**PROBLEM TO WORK ON**: Copy whichever lines of the data hold the word "text".

[Opening EXTRACTED DATA section]

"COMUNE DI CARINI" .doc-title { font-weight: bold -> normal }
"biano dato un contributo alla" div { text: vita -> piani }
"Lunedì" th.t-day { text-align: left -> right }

[Closing EXTRACTED DATA section]
[Opening EXTRACTED DATA section]

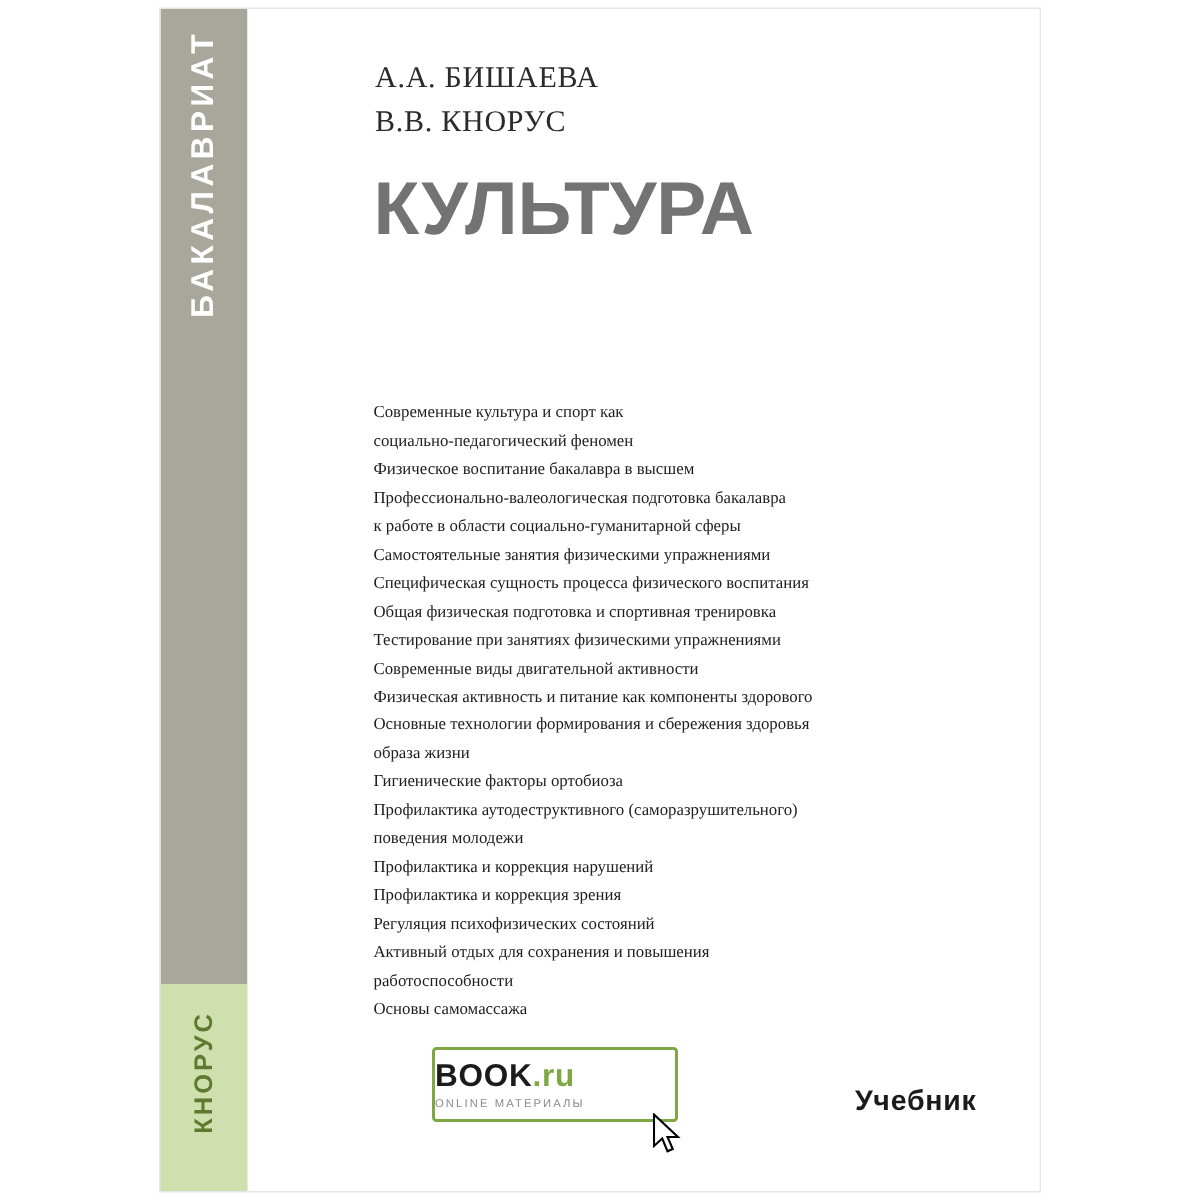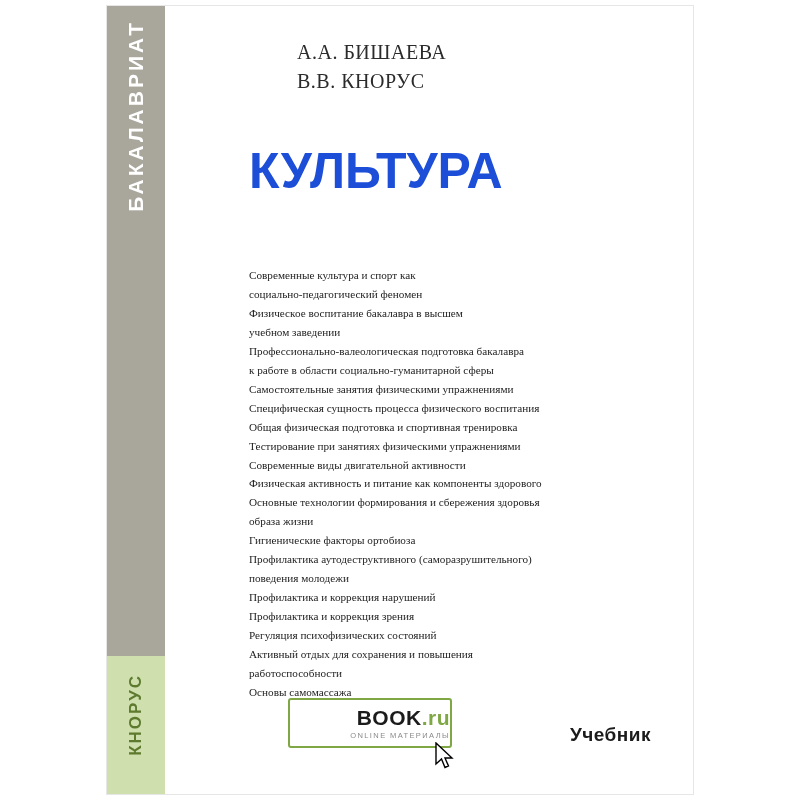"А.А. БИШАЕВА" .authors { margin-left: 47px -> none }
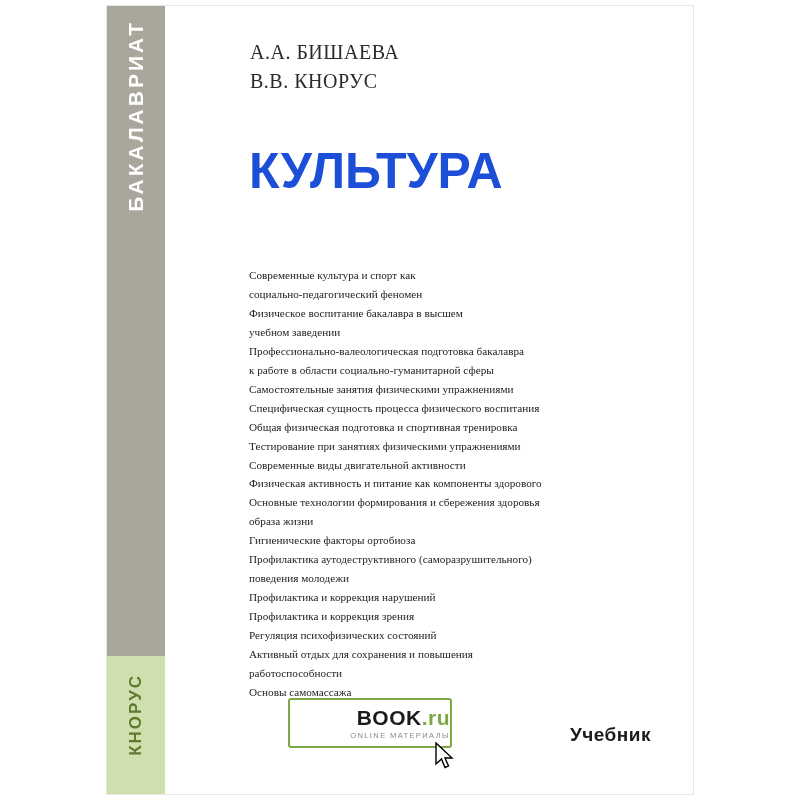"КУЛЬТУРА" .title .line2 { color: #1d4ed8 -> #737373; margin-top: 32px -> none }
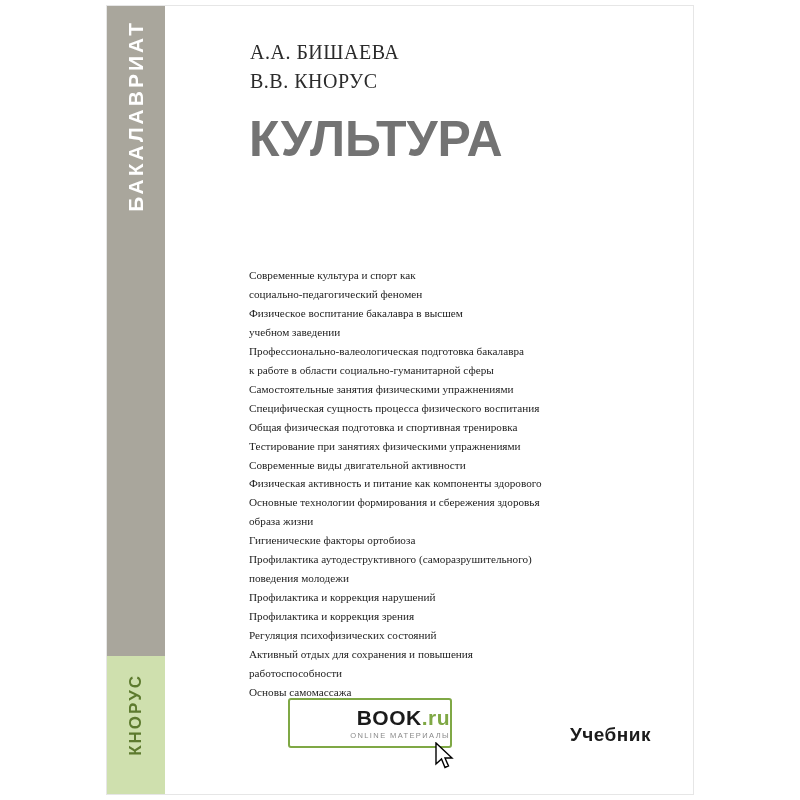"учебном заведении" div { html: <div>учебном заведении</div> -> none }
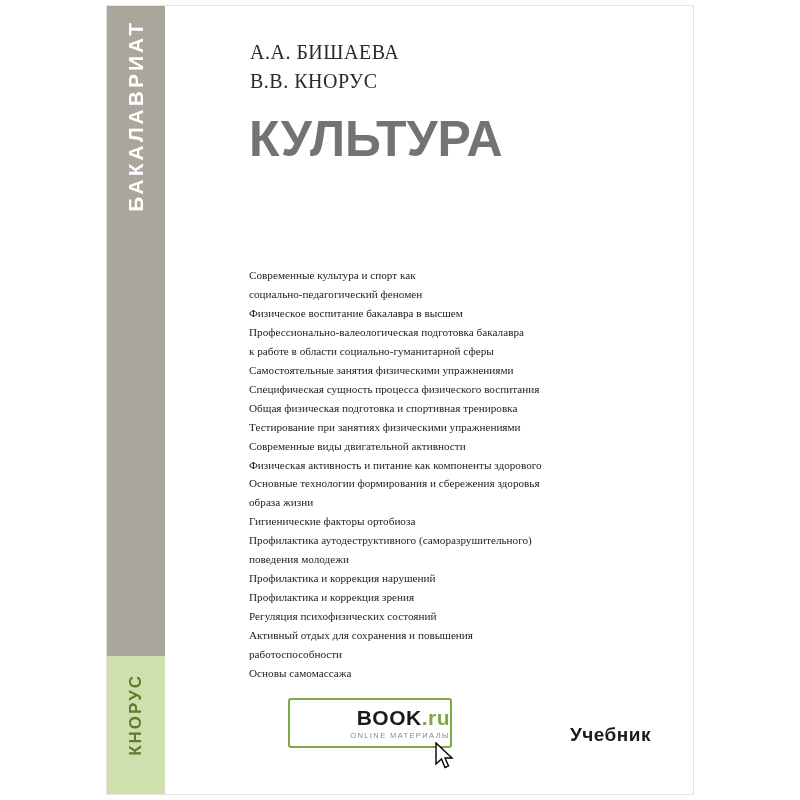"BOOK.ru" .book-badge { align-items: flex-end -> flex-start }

[Closing EXTRACTED DATA section]

**RESULT OF THE TASK**:
"biano dato un contributo alla" div { text: vita -> piani }
"Lunedì" th.t-day { text-align: left -> right }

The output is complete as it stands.